History of Holy Name Catholic High School and Grade School

St. Joseph High School – Predecessor to Holy Name High School

Before the opening of Holy Name High School, and subsequently, Holy Name Central Grade School, St. Joseph High School was the only faith-based high school in Escanaba. St. Joseph’s High School (SJHS), which opened in the 1884 school year, was located on the 700 block of First Avenue South in Escanaba (where the west parking lot of St. Joseph’s & St. Patrick’s Church is currently located). Near the end of its existence, St. Joseph High School was still thriving, enrolling 213 students in Delta County in 1952; however, SJHS closed in 1954.

Documents from the early 1950s demonstrated the need for a larger Catholic high school than St. Joseph’s could provide. According to “The Door To Christian Education: Your Hand Holds The Key” fundraising portfolio, which contains the original plans and blueprints for the then-potential Catholic Central High School for the Delta County area, “…its [St. Joseph High School’s] facilities are taxed to the utmost in training even this small portion of the total number of youngsters who yearly clamor for that Catholic Education which is their rightful heritage.”

Campaign to raise $500,000 for original Holy Name High School

The following excerpt from “The Door To Christian Education: Your Hand Holds The Key” further confirmed the need for a larger Catholic high school:  “To serve adequately the needs of the Catholic children of high school age in this region, a central high school must be constructed to accommodate at least 600 students.
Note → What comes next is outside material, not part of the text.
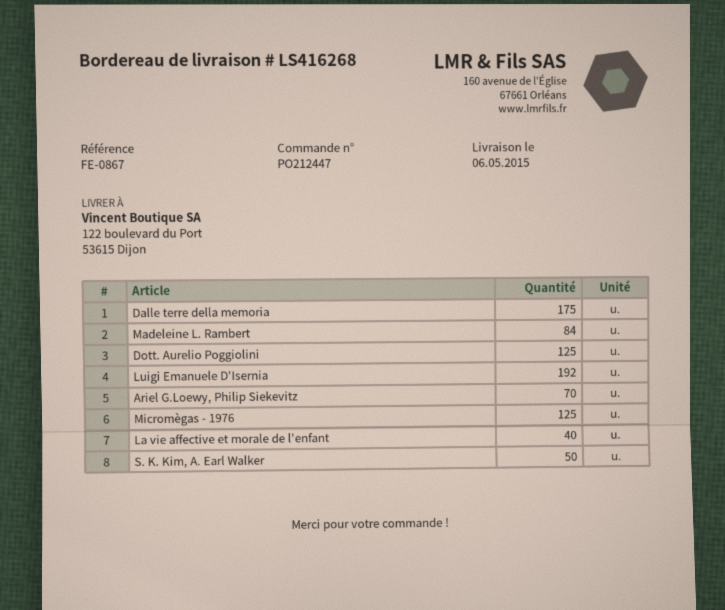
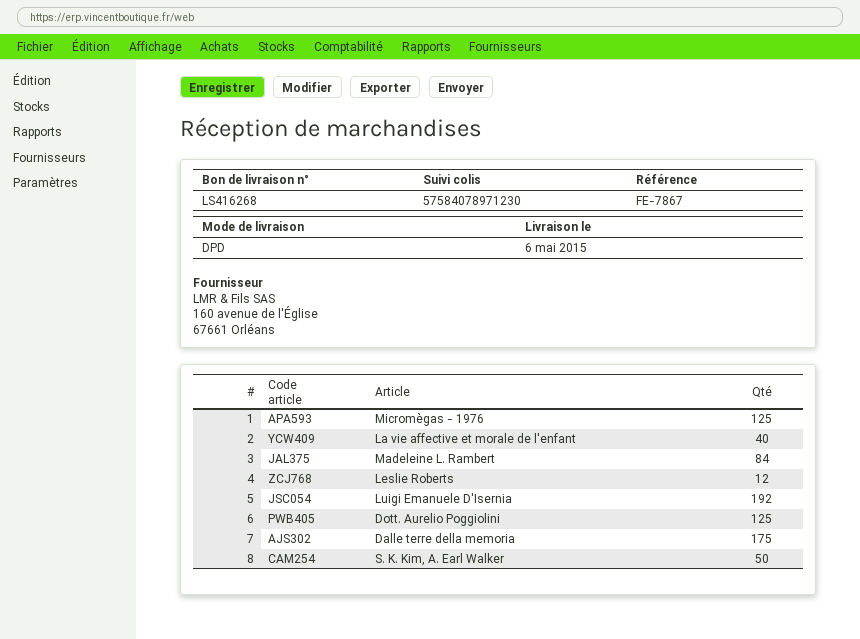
reference: FE-0867 -> FE-7867
Ariel G.Loewy, Philip Siekevitz: 70 -> none
Leslie Roberts: none -> 12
The cost of such a school will be $1,100,000. This is the minimum amount which is needed. But half the battle already is won. The late Mrs. Catherine Bonifas bequeathed $600,000 for construction of such a school in Escanaba. This gesture of generosity means that the Catholic people of this area will be asked to give only half the cost of the school — which in reality is their total responsibility. Therefore, an all-out campaign to provide a minimum of $500,000 has been launched to erect a Catholic Central High School to serve the Catholic children of this area.”

Fundraising Goal Met: HNHS opens in 1954

The fundraising goal was met, and Holy Name Catholic Central High School first opened in Fall 1954, with an enrollment of 438 students. The Rev. O’Neil D’Amour of Wells came to Holy Name High School as superintendent and to organize the new school. Then, in 1955, the Reverend Aloysius J. Hasenberg (who was also chaplain of St. Francis Hospital at the time) was appointed administrator of Holy Name High School by the Most Reverend Thomas L. Noa, D.D., Ph.D., then-bishop of the Diocese of Marquette.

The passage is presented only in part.